**The problem:** A faithful copy of the entries, without any pictures, is what is needed here.

[Change listing data]

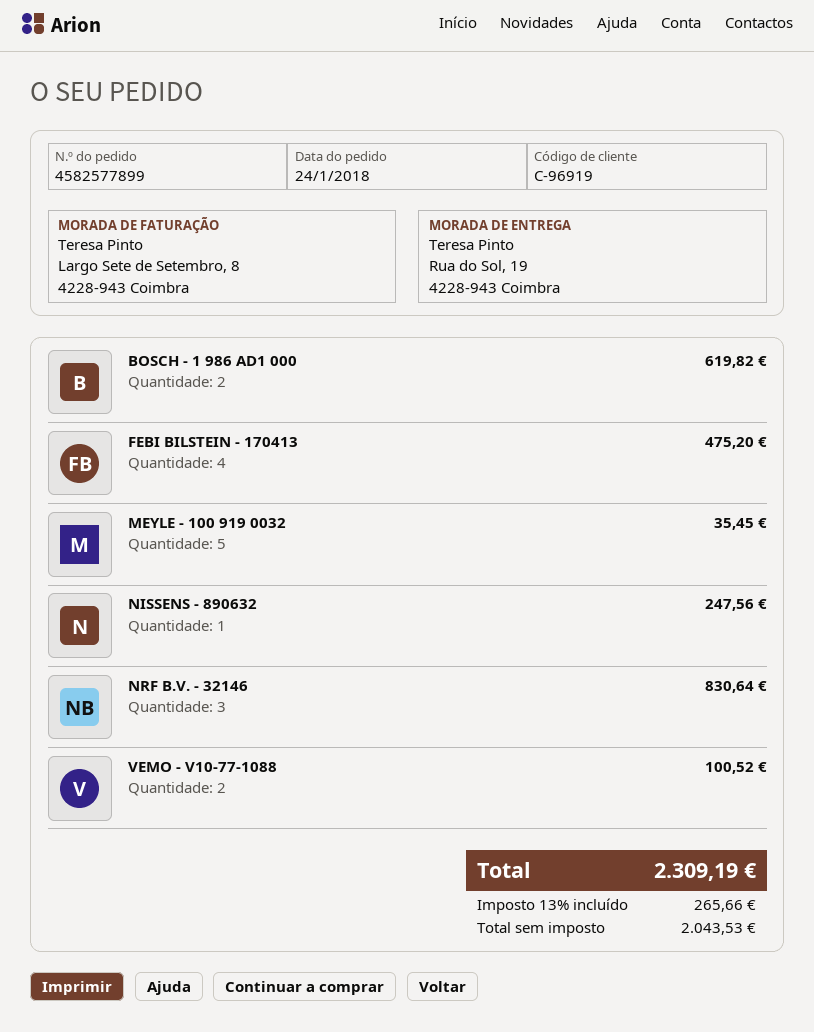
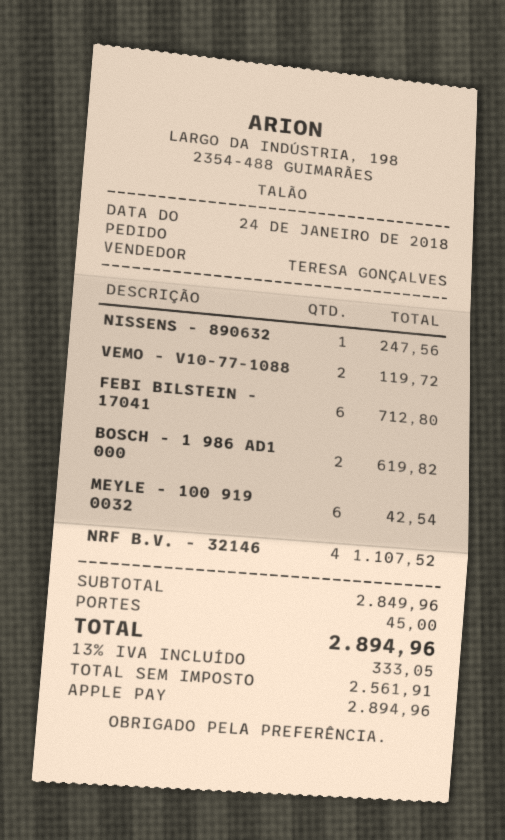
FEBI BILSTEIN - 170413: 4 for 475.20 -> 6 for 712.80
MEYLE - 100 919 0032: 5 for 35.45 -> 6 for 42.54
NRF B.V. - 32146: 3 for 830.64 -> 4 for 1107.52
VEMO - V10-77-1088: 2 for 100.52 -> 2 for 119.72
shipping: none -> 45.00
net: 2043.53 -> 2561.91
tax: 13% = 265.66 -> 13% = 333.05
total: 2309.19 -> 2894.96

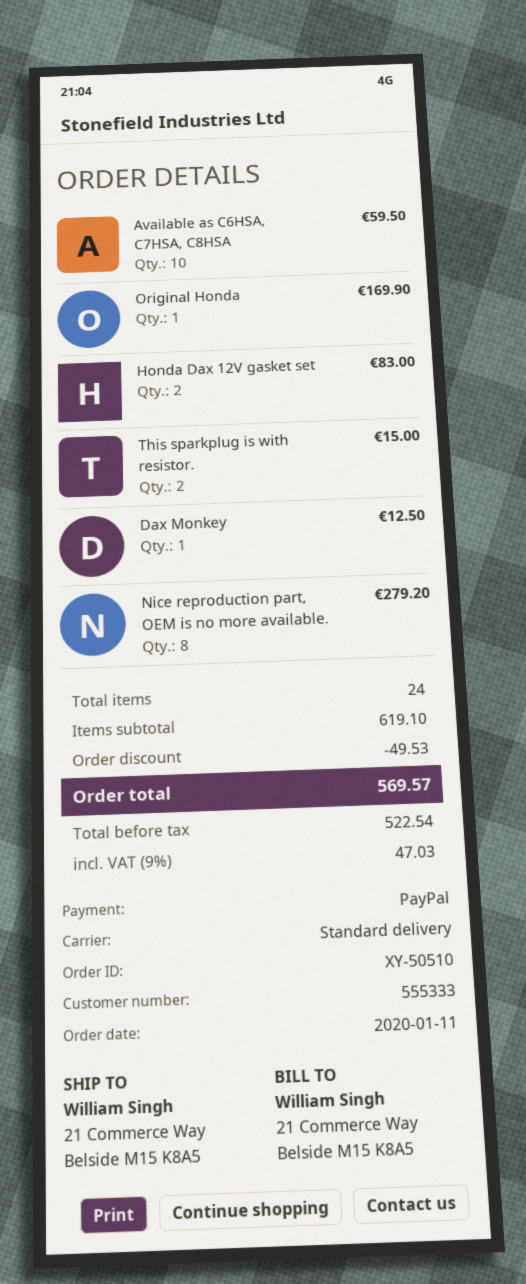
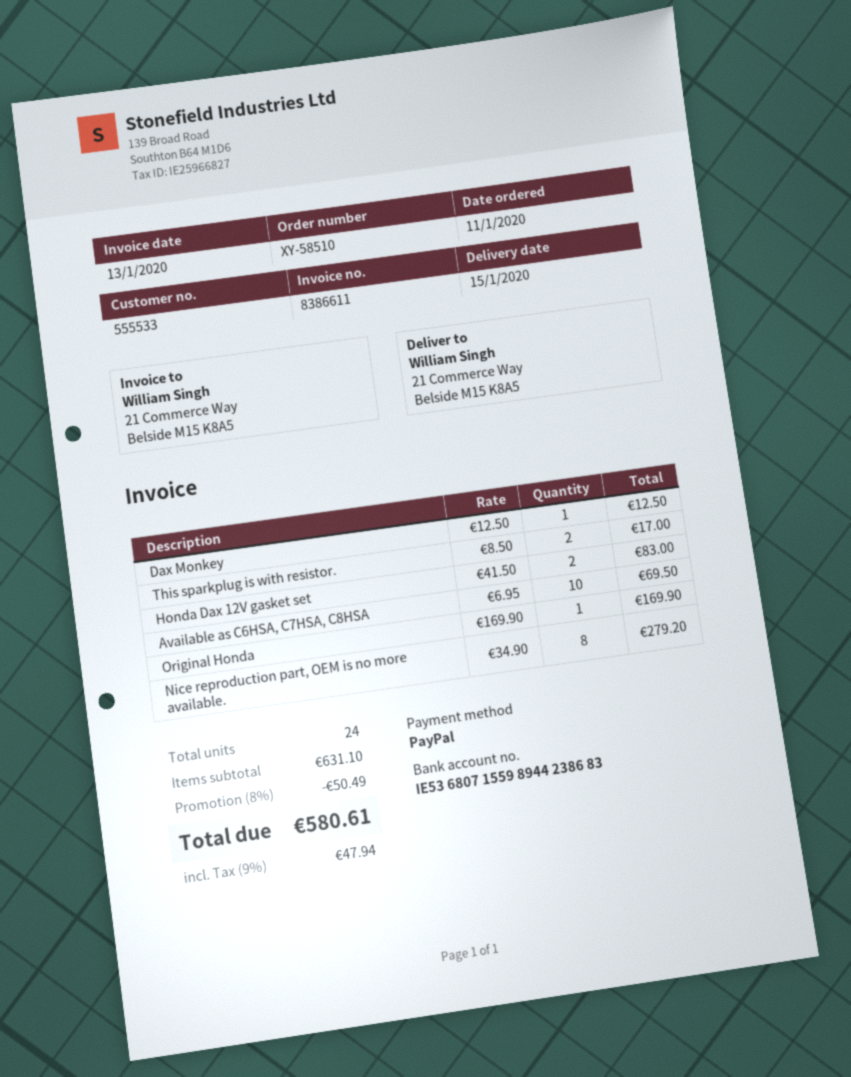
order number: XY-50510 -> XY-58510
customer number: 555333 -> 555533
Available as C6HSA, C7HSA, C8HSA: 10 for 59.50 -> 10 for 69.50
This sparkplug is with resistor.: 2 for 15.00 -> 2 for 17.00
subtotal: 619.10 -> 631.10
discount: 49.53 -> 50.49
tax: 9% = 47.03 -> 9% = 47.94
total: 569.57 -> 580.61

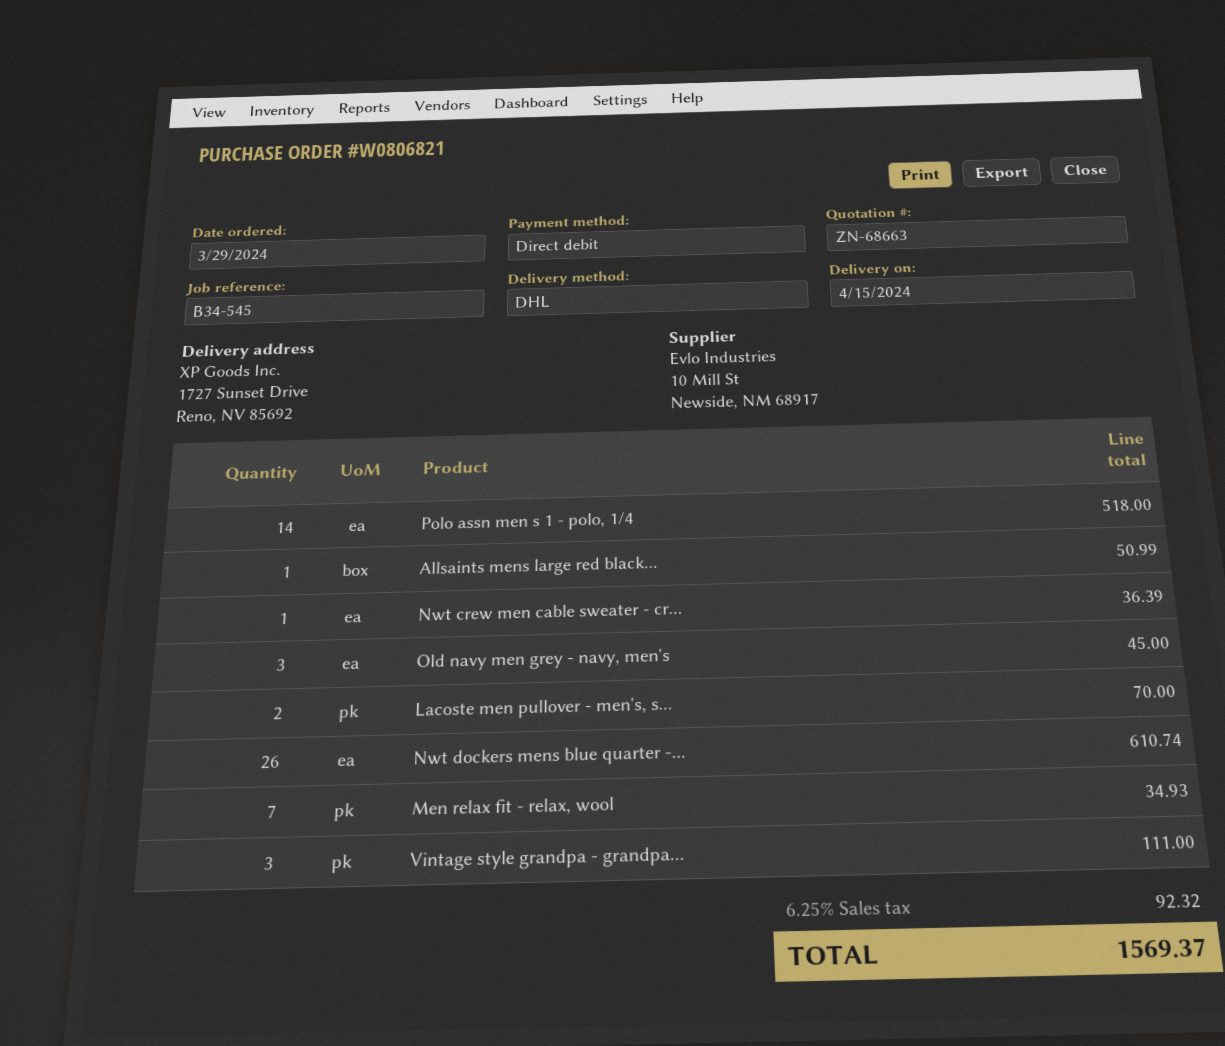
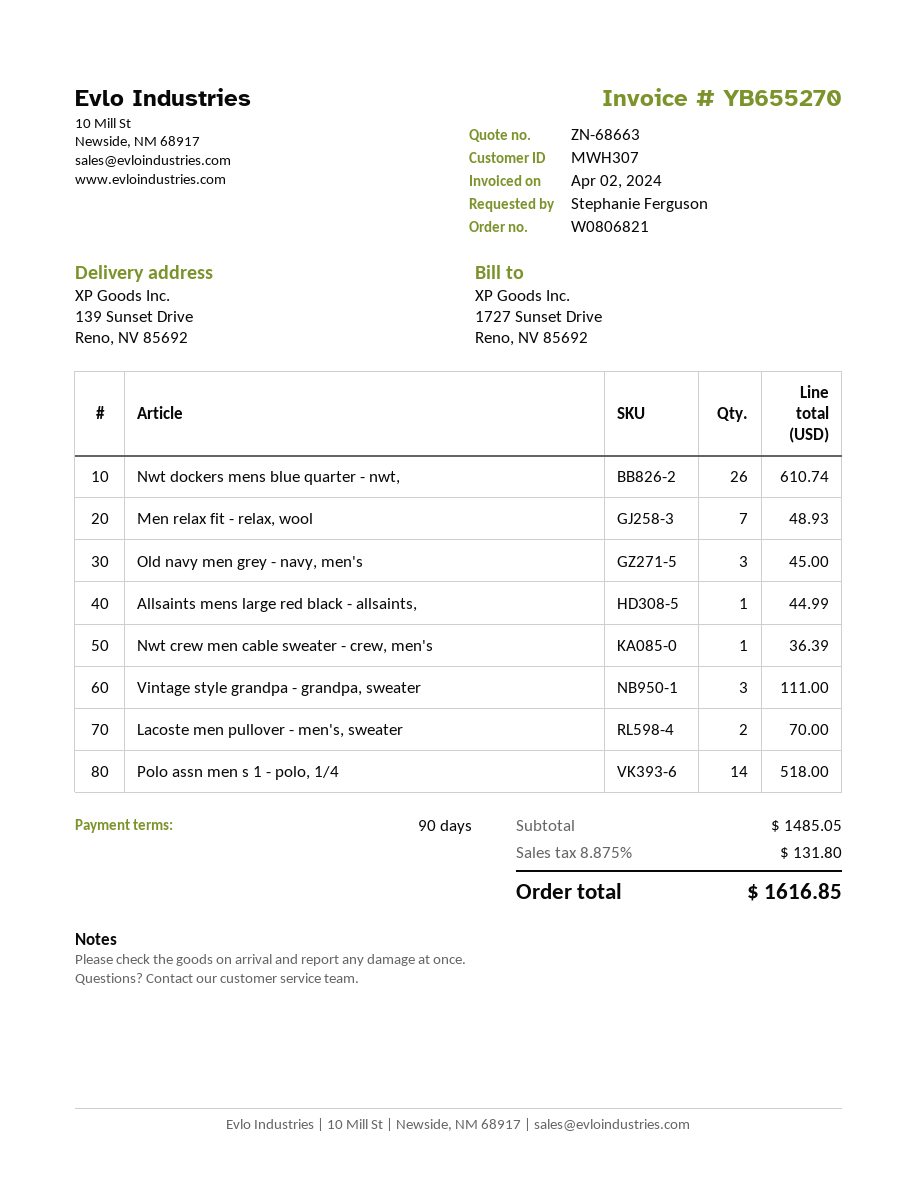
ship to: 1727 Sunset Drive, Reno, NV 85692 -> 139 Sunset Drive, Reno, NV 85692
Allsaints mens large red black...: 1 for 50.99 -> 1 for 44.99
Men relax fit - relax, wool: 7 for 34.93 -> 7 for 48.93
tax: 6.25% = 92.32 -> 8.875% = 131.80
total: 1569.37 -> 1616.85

**Output below:**
FEBI BILSTEIN - 170413: 4 for 475.20 -> 6 for 712.80
MEYLE - 100 919 0032: 5 for 35.45 -> 6 for 42.54
NRF B.V. - 32146: 3 for 830.64 -> 4 for 1107.52
VEMO - V10-77-1088: 2 for 100.52 -> 2 for 119.72
shipping: none -> 45.00
net: 2043.53 -> 2561.91
tax: 13% = 265.66 -> 13% = 333.05
total: 2309.19 -> 2894.96

order number: XY-50510 -> XY-58510
customer number: 555333 -> 555533
Available as C6HSA, C7HSA, C8HSA: 10 for 59.50 -> 10 for 69.50
This sparkplug is with resistor.: 2 for 15.00 -> 2 for 17.00
subtotal: 619.10 -> 631.10
discount: 49.53 -> 50.49
tax: 9% = 47.03 -> 9% = 47.94
total: 569.57 -> 580.61

ship to: 1727 Sunset Drive, Reno, NV 85692 -> 139 Sunset Drive, Reno, NV 85692
Allsaints mens large red black...: 1 for 50.99 -> 1 for 44.99
Men relax fit - relax, wool: 7 for 34.93 -> 7 for 48.93
tax: 6.25% = 92.32 -> 8.875% = 131.80
total: 1569.37 -> 1616.85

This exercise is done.